*Try it*:
Copy every record below exactly as written, but leave out the pictures.
↓
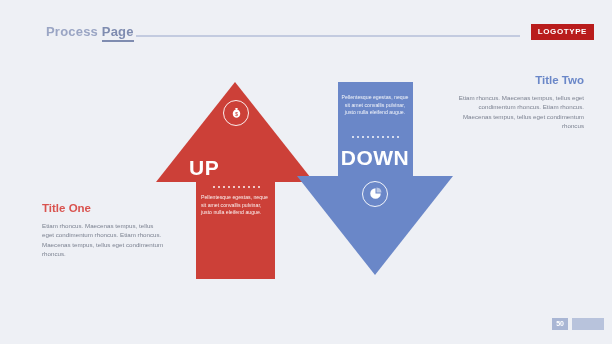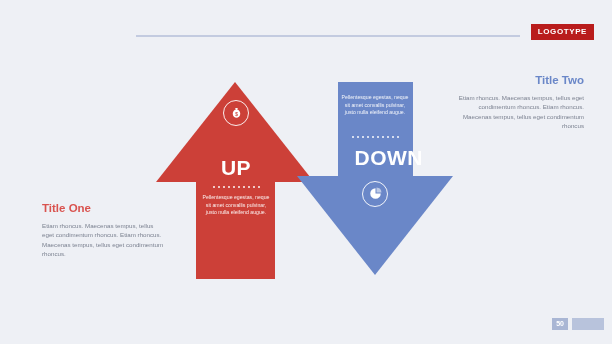--- a/index.html
+++ b/index.html
@@ -203,6 +203,9 @@
 <div class="slide">
 
   <div class="header">
+    <div class="header-title">
+      <span>Process </span><span class="strong">Page</span>
+    </div>
     <div class="header-rule"></div>
     <div class="logotype">LOGOTYPE</div>
   </div>

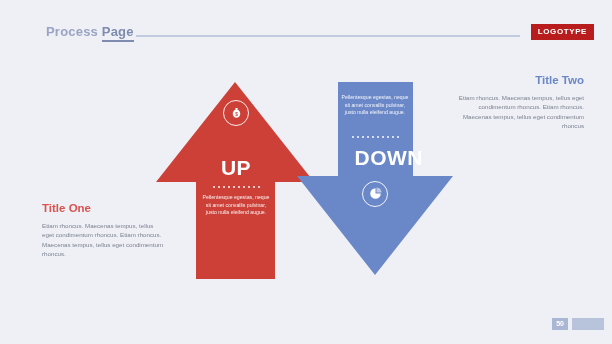--- a/index.html
+++ b/index.html
@@ -99,7 +99,6 @@
     position: absolute;
     left: 189px; top: 100px;
     width: 94px;
-    text-align: center;
     color: #ffffff;
     z-index: 5;
   }

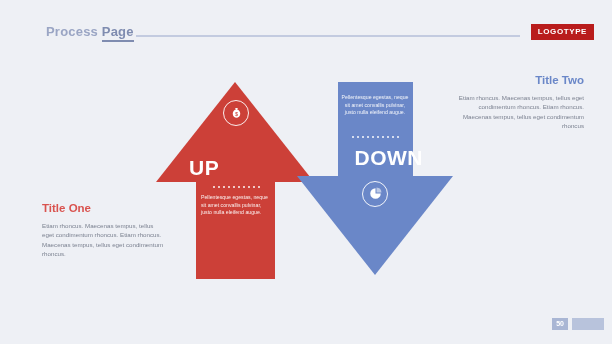--- a/index.html
+++ b/index.html
@@ -253,7 +253,7 @@
         <i></i>
         <i></i>
     </div>
-    <div class="big-label" style="margin-top:8px;text-align:right;">DOWN</div>
+    <div class="big-label" style="margin-top:8px;">DOWN</div>
     <div class="icon-circle" style="margin-top:11px;">
       <svg width="15" height="15" viewBox="0 0 24 24" aria-hidden="true">
         <path d="M12 3.6a8.4 8.4 0 1 0 8.4 8.4h-8.4V3.6z" fill="#ffffff"></path>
↑
*Solution*:
--- a/index.html
+++ b/index.html
@@ -203,6 +203,9 @@
 <div class="slide">
 
   <div class="header">
+    <div class="header-title">
+      <span>Process </span><span class="strong">Page</span>
+    </div>
     <div class="header-rule"></div>
     <div class="logotype">LOGOTYPE</div>
   </div>

--- a/index.html
+++ b/index.html
@@ -99,7 +99,6 @@
     position: absolute;
     left: 189px; top: 100px;
     width: 94px;
-    text-align: center;
     color: #ffffff;
     z-index: 5;
   }

--- a/index.html
+++ b/index.html
@@ -253,7 +253,7 @@
         <i></i>
         <i></i>
     </div>
-    <div class="big-label" style="margin-top:8px;text-align:right;">DOWN</div>
+    <div class="big-label" style="margin-top:8px;">DOWN</div>
     <div class="icon-circle" style="margin-top:11px;">
       <svg width="15" height="15" viewBox="0 0 24 24" aria-hidden="true">
         <path d="M12 3.6a8.4 8.4 0 1 0 8.4 8.4h-8.4V3.6z" fill="#ffffff"></path>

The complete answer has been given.